- **Work required**: Exactly the lines from the one that holds "Kendra Farah Distressed" to the end of the data below: retype these and nothing else.

Dataset items
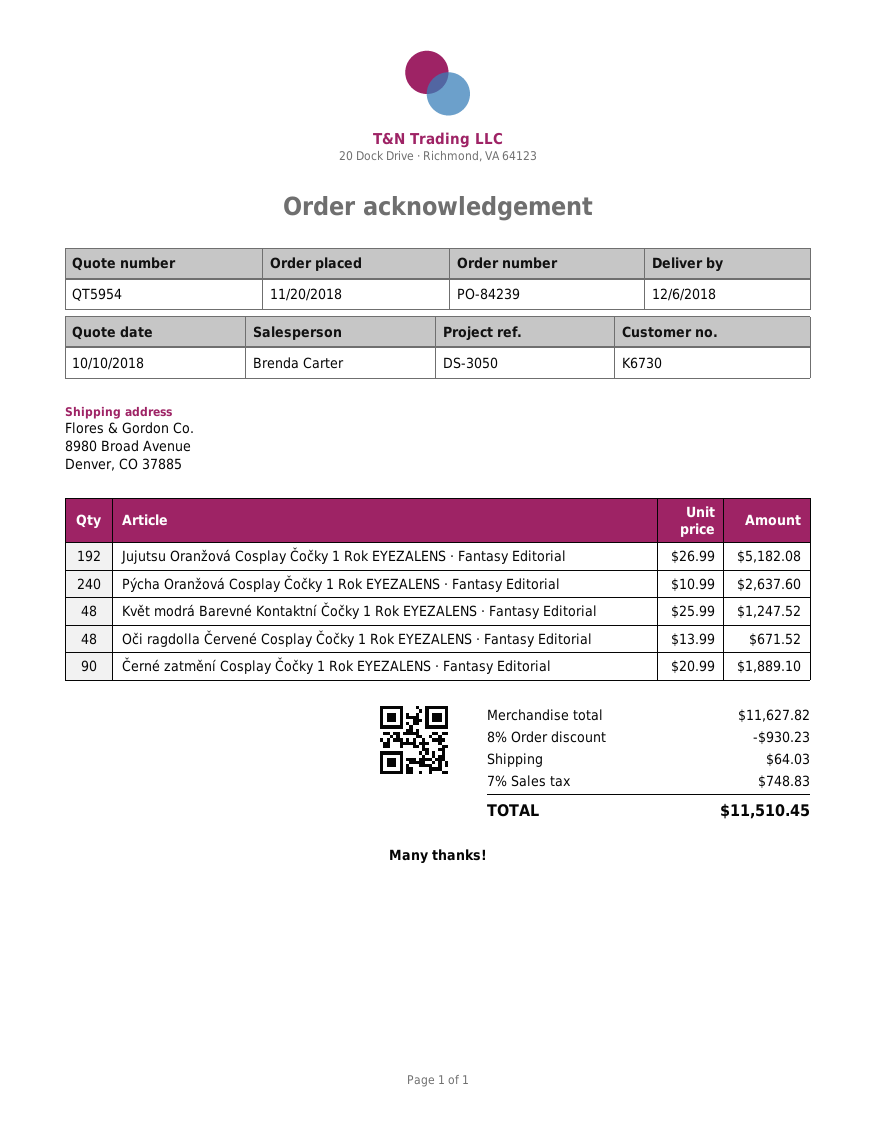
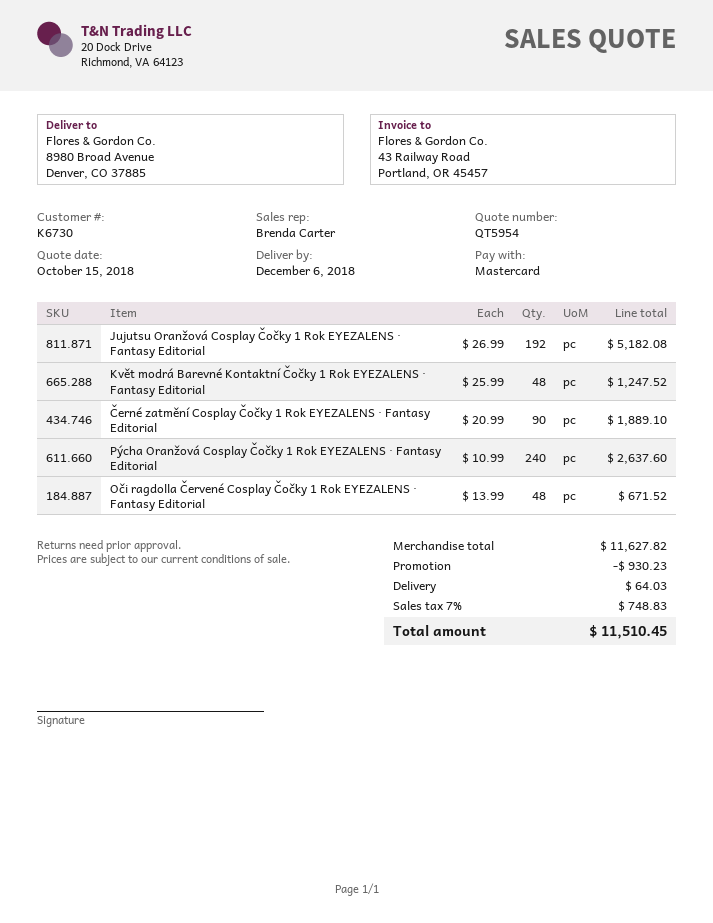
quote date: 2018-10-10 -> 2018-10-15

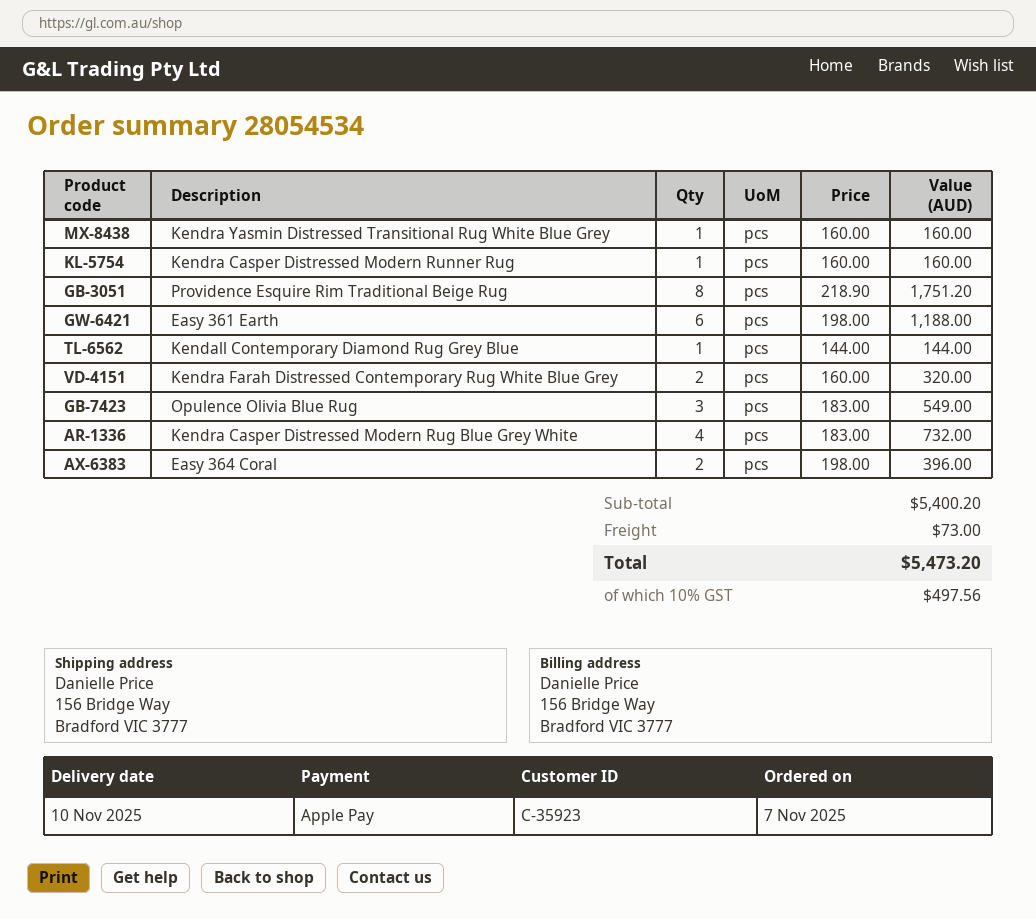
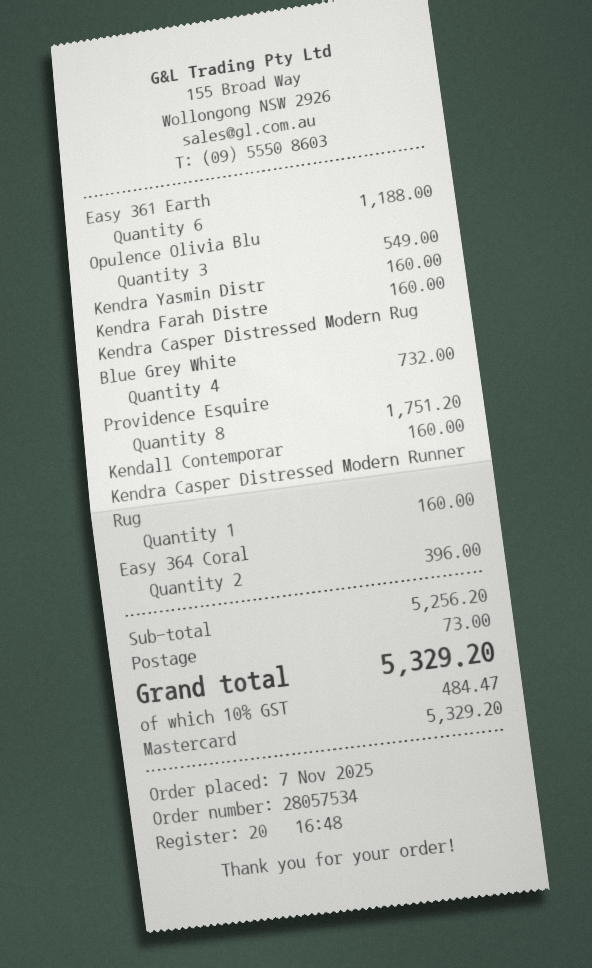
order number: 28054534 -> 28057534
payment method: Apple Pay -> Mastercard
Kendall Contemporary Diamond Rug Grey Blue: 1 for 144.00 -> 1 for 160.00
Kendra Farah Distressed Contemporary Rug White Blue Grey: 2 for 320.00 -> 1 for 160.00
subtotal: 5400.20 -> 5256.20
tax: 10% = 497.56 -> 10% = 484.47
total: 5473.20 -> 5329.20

- **Exercise response**:
Kendra Farah Distressed Contemporary Rug White Blue Grey: 2 for 320.00 -> 1 for 160.00
subtotal: 5400.20 -> 5256.20
tax: 10% = 497.56 -> 10% = 484.47
total: 5473.20 -> 5329.20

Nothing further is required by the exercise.